Ha messo piede in una scuola per la prima volta ieri, all'età di 11 anni, in una località del nostro Paese che per ragioni di sicurezza è meglio tenere riservata, dopo un'infanzia isolata, le minacce e la fuga dai talebani. Sogna ancora di diventare un calciatore, «proprio come Messi». E al Giornale rilascia le sue prime parole da rifugiato: «Grazie Italia. Sono entusiasta di poter ricominciare a giocare a calcio, iniziare a studiare e fare nuove amicizie. Finalmente vedo di nuovo il mio futuro con ottimismo». Lui è Murtaza Ahmadi, 11 anni, arrivato nel nostro Paese una settimana fa grazie ai corridoi umanitari co-organizzati da Caritas Italia con il via libera del Viminale e grazie all'aiuto di Start Insight, società svizzera di consulenza, analisi e ricerca presieduta da Chiara Sulmoni e diretta da Claudio Bertolotti. Finalmente al riparo nel nostro Paese dalla furia degli integralisti islamici.

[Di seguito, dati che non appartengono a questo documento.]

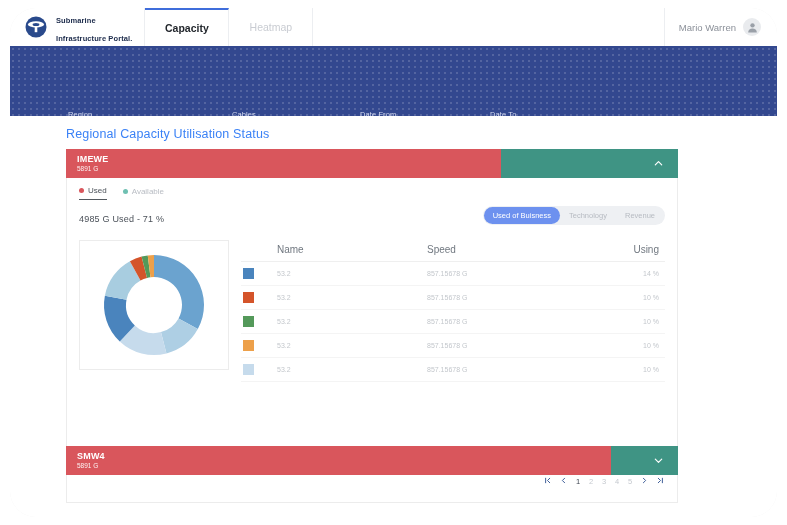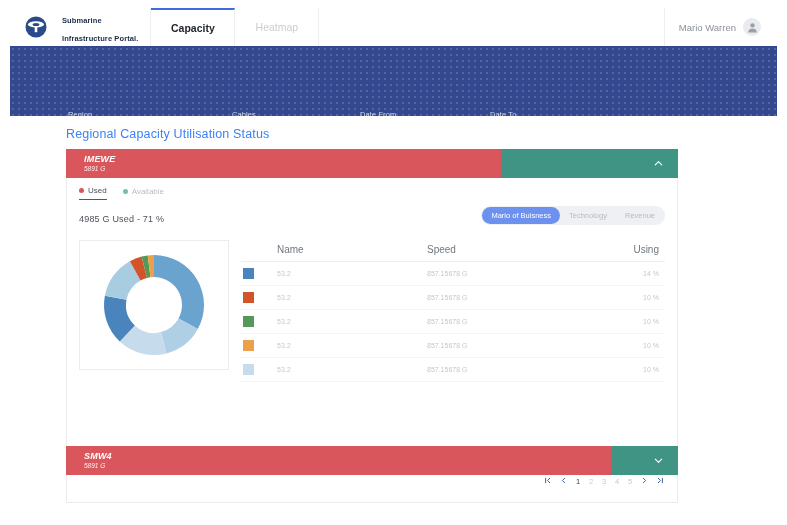--- a/index.html
+++ b/index.html
@@ -29,7 +29,7 @@
     display: flex; align-items: stretch;
   }
   #brand {
-    display: flex; align-items: center; gap: 14px;
+    display: flex; align-items: center; gap: 8px;
     padding: 0 12px 0 14px;
     border-right: 1px solid #eceef1;
     min-width: 120px;

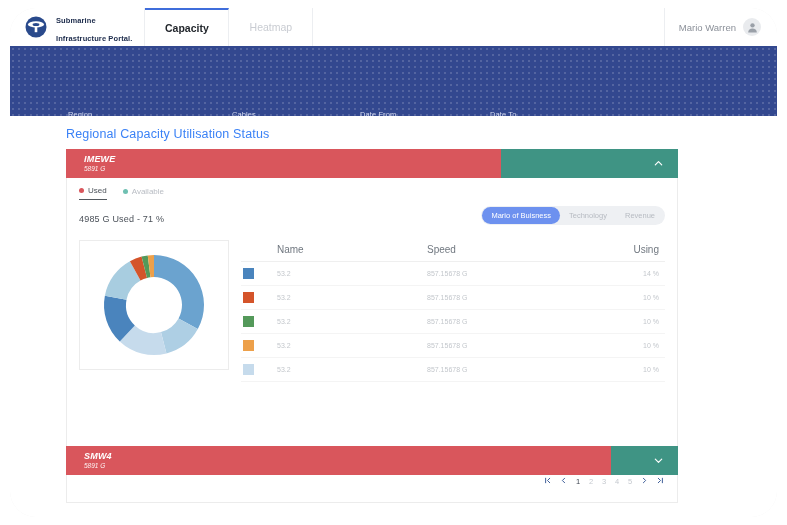--- a/index.html
+++ b/index.html
@@ -103,7 +103,7 @@
   }
   .bar-used { position: absolute; left: 0; top: 0; bottom: 0; background: #d9565c; }
   .bar-free { position: absolute; top: 0; right: 0; bottom: 0; background: #3f9484; }
-  .panel-titles { position: relative; z-index: 2; padding-left: 18px; font-style: italic; }
+  .panel-titles { position: relative; z-index: 2; padding-left: 11px; }
   .panel-name { font-size: 9px; font-weight: bold; line-height: 11px; letter-spacing: .2px; }
   .panel-sub  { font-size: 6.5px; line-height: 8px; opacity: .92; }
   .chev { position: absolute; right: 14px; z-index: 2; }

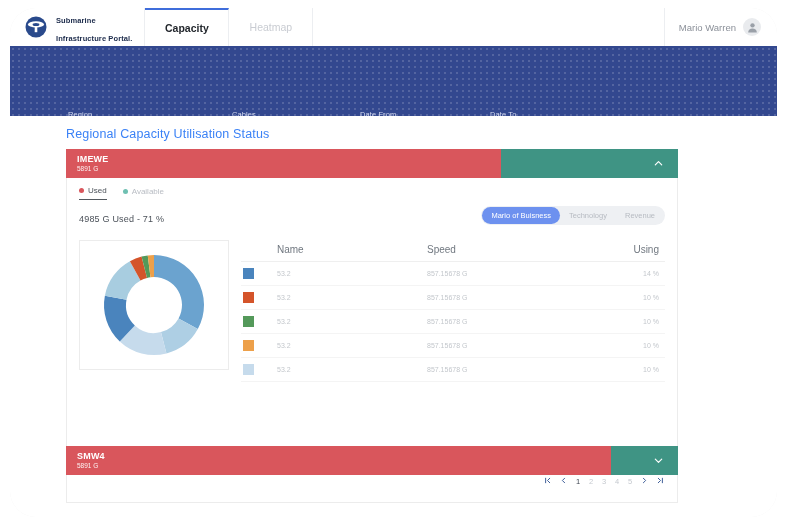--- a/index.html
+++ b/index.html
@@ -290,7 +290,7 @@
 
         <div id="segmented">
           <div class="seg active">
-            <span>Mario of Buisness</span>
+            <span>Used of Buisness</span>
           </div>
           <div class="seg">
             <span>Technology</span>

Murtaza non è un ragazzo qualunque. Nel 2016 aveva commosso il mondo con una maglia fai-da-te, improvvisata dal fratello con una busta di plastica biancoceleste, i colori dell'Argentina, il numero 10 e il nome del suo idolo scritti con un pennarello, simbolo della povertà e dei sogni dei bambini dell'Afghanistan. Allora di anni Murtaza ne aveva appena 5, ma andava già pazzo per il calcio. Per questo lo avevano ribattezzato il «Messi d'Afghanistan», immortalato mentre sgambettava sui terreni polverosi della provincia di Ghazni, 150 chilometri a sud di Kabul. La sua storia aveva talmente colpito l'asso argentino, Lionel Messi, che il campione lo aveva voluto incontrare e accogliere in campo nel 2016, in occasione di un'amichevole del Barcellona, il club per il quale giocava allora, e gli aveva regalato due magliette autografate, una del Barça e l'altra dell'Argentina. Di anni ne sono passati circa sette da quel momento. Oggi Messi gioca nel Paris Saint-Germain e i talebani sono tornati al potere in Afghanistan, nell'agosto 2021. Ma al piccolo Murtaza, non hanno mai smesso di dare la caccia. Per due ragioni. «È membro degli Hazara, gruppo etnico che rappresenta circa il 10% della popolazione in Afghanistan. Sono sciiti invisi ai talebani e allo Stato islamico Khorasan», ci spiega Claudio Bertolotti, direttore e fondatore di Start Insight, che si è prodigato per l'uscita di Murtaza dall'Afghanistan. L'altro motivo per cui l'Afghanistan non era più un luogo sicuro per «il piccolo Messi» era anche il rischio di rapimento. Convinti che il bimbo avesse ottenuto denaro dal campione argentino e che potesse dunque essere rapito, in cambio di un lauto riscatto, i talebani consideravano ormai Murtaza un bersaglio, anzi un ghiotto bottino. Non a caso, subito dopo il ritiro americano e il ritorno al potere degli studenti del Corano, il bimbo era tornato a implorare il suo idolo Messi, con indosso la sua maglia e un chiaro messaggio: «Sono intrappolato in casa e non posso uscire perché ho molta paura dei talebani. Ti prego, salvami da questa situazione. Voglio giocare a calcio e farlo in pace, in un luogo sicuro. A volte di notte sogno che stanno arrivando i talebani, bussano alla porta e mi urlano contro».
Tutto era pronto perché Murtaza e la sua famiglia lasciassero l'Afghanistan con uno dei voli di fine agosto 2021, nei giorni concitati e drammatici seguiti alla presa di Kabul da parte dei talebani. «Ma abbiamo saputo dell'allarme su possibili attentati e a malincuore abbiamo chiesto alla famiglia di rinunciare all'imbarco - spiega ancora Bertolotti - Una scelta che ha salvato loro la vita, considerato l'attentato che il 26 agosto ha fatto oltre 180 morti». Nell'ultimo anno e mezzo, nel tentativo di scappare, anche via terra dall'Afghanistan, Murtaza e la sua famiglia sono stati costretti a spostarsi ben 12 volte. Come se non bastasse, a ottobre 2022, i talebani hanno rapito e torturato il padre, per poi rilasciarlo. La svolta a novembre, con la firma al Viminale del protocollo d'intesa per i corridoi umanitari.
Una settimana fa Murtaza, con i genitori, il fratello maggiore, le due sorelle, il marito e il figlio di una di loro, arrivano in Italia. «Penso spesso ai bimbi dell'Afghanistan come me. Spero per loro che il mio Paese torni un giorno un luogo sicuro, dove possano studiare, progredire e realizzare i loro sogni. Oggi per me quel luogo è l'Italia».